All major smart assistants, Google Assistant, Amazon Alexa and Siri, were vulnerable to the new attack. An anonymous group of hackers have discovered that they can use a laser to target the microphones of smart speakers, forcing them to respond as if they were voice commands. And, accordingly, perform a number of functions - from sounding the weather forecast to access to mail, etc.
Hackers honestly admit that they do not fully understand the physics of the process. Apparently, the laser pulse creates pressure on the membrane of microelectromechanical sensors, an important part of the "smart microphone". And he perceives it as air vibrations, that is, an acoustic signal. All that remains is to find a suitable pulse sequence to simulate the command "Hey Siri, what time is it?"
The test setup cost the hackers a handful of dollars and managed to hack several speaker models at a distance of 110 m.

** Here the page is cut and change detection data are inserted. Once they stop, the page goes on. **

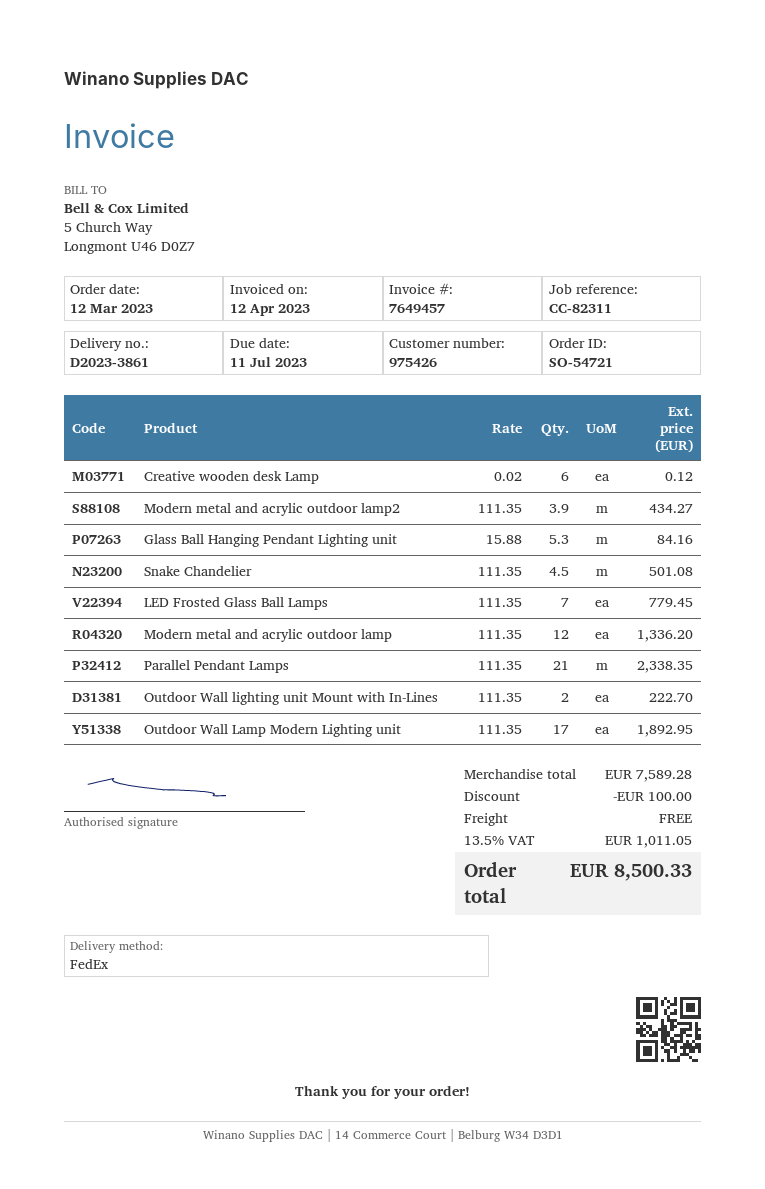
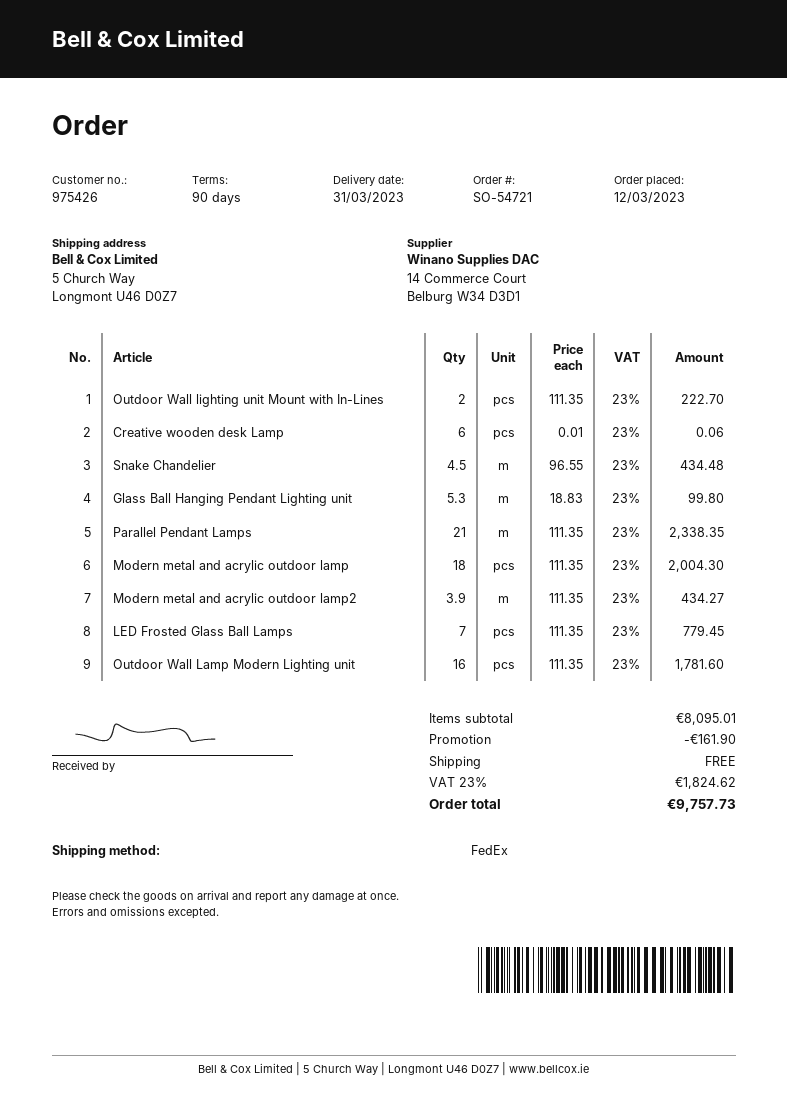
Creative wooden desk Lamp: 6 x 0.02 = 0.12 -> 6 x 0.01 = 0.06
Glass Ball Hanging Pendant Lighting unit: 5.3 x 15.88 = 84.16 -> 5.3 x 18.83 = 99.80
Snake Chandelier: 4.5 x 111.35 = 501.08 -> 4.5 x 96.55 = 434.48
Modern metal and acrylic outdoor lamp: 12 x 111.35 = 1336.20 -> 18 x 111.35 = 2004.30
Outdoor Wall Lamp Modern Lighting unit: 17 x 111.35 = 1892.95 -> 16 x 111.35 = 1781.60
subtotal: 7589.28 -> 8095.01
discount: 100.00 -> 161.90
tax: 13.5% = 1011.05 -> 23% = 1824.62
total: 8500.33 -> 9757.73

True, this is only possible with line of sight, plus there are a lot of difficulties with focusing the beam. Most importantly, hacking is possible only if the device has no protection and simply reacts to the owner's voice.
Experts say that it is difficult to call this a full-fledged vulnerability, rather, it is a feature of the technology that manufacturers will have to take into account. If the column has a banal voice recognition system or it receives a command from several microphones at once, it will no longer work to hack it in this way. But that's when it comes to smart speakers, but what about the rest of the IoT components that could suddenly be vulnerable to attacks that their developers never thought about?